Your reply should reproduce the data below without a single alteration, apart from dropping the images.

START Provided records

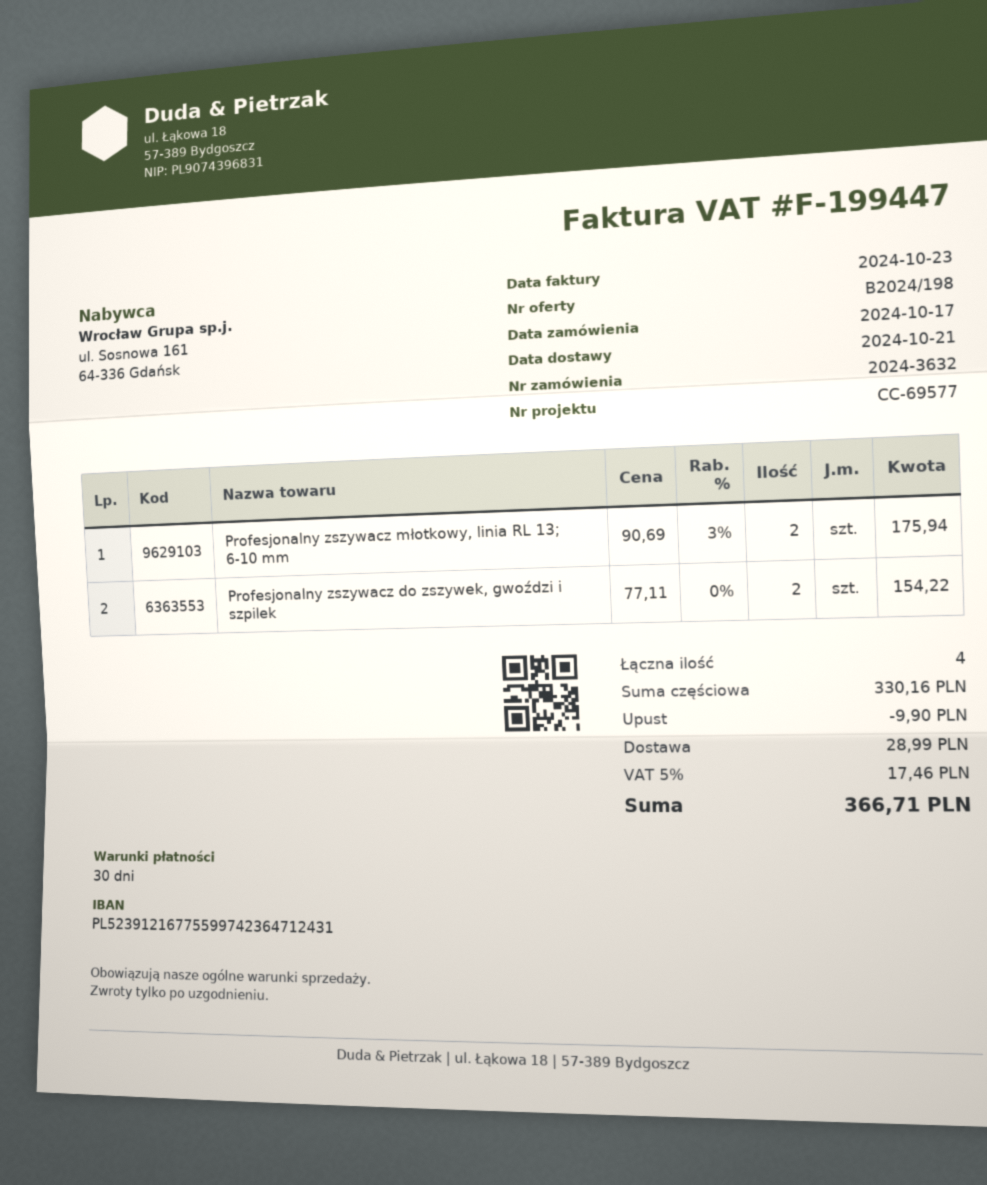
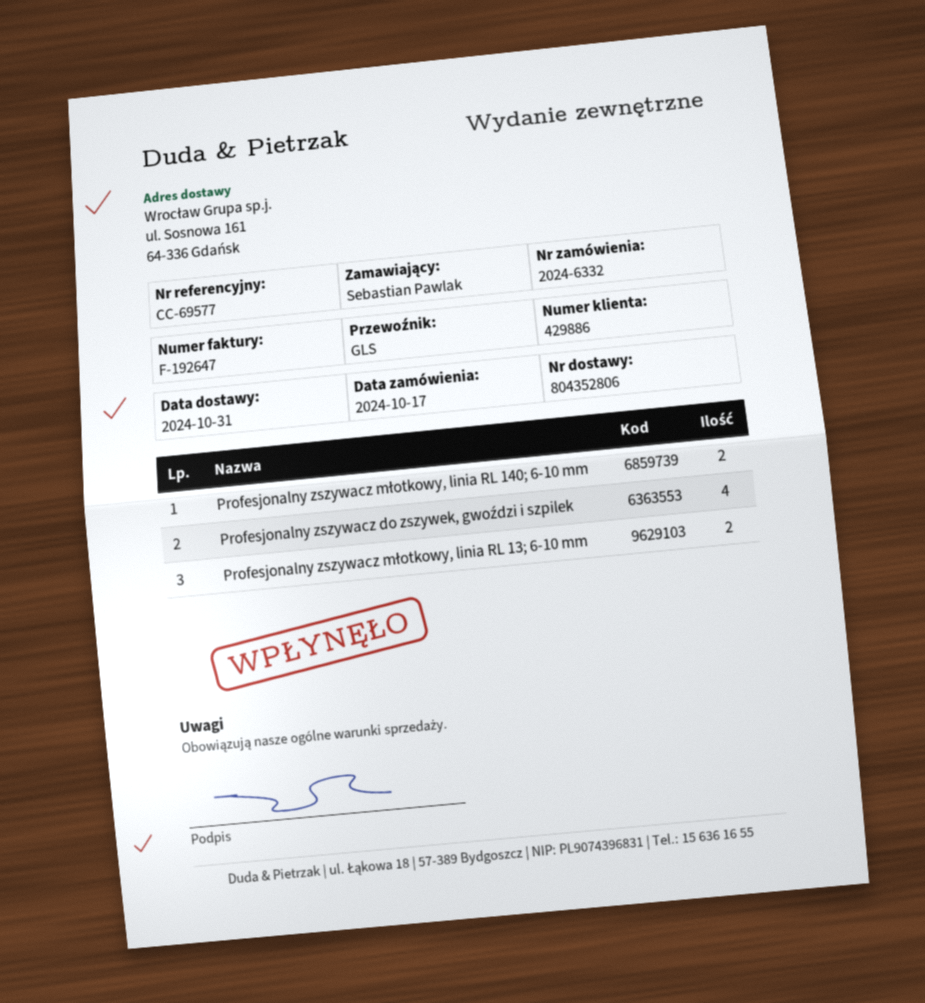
order number: 2024-3632 -> 2024-6332
delivery date: 2024-10-21 -> 2024-10-31
invoice number: F-199447 -> F-192647
Profesjonalny zszywacz do zszywek, gwoździ i szpilek: 2 -> 4
Profesjonalny zszywacz młotkowy, linia RL 140; 6-10 mm: none -> 2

END Provided records

§ Output:
order number: 2024-3632 -> 2024-6332
delivery date: 2024-10-21 -> 2024-10-31
invoice number: F-199447 -> F-192647
Profesjonalny zszywacz do zszywek, gwoździ i szpilek: 2 -> 4
Profesjonalny zszywacz młotkowy, linia RL 140; 6-10 mm: none -> 2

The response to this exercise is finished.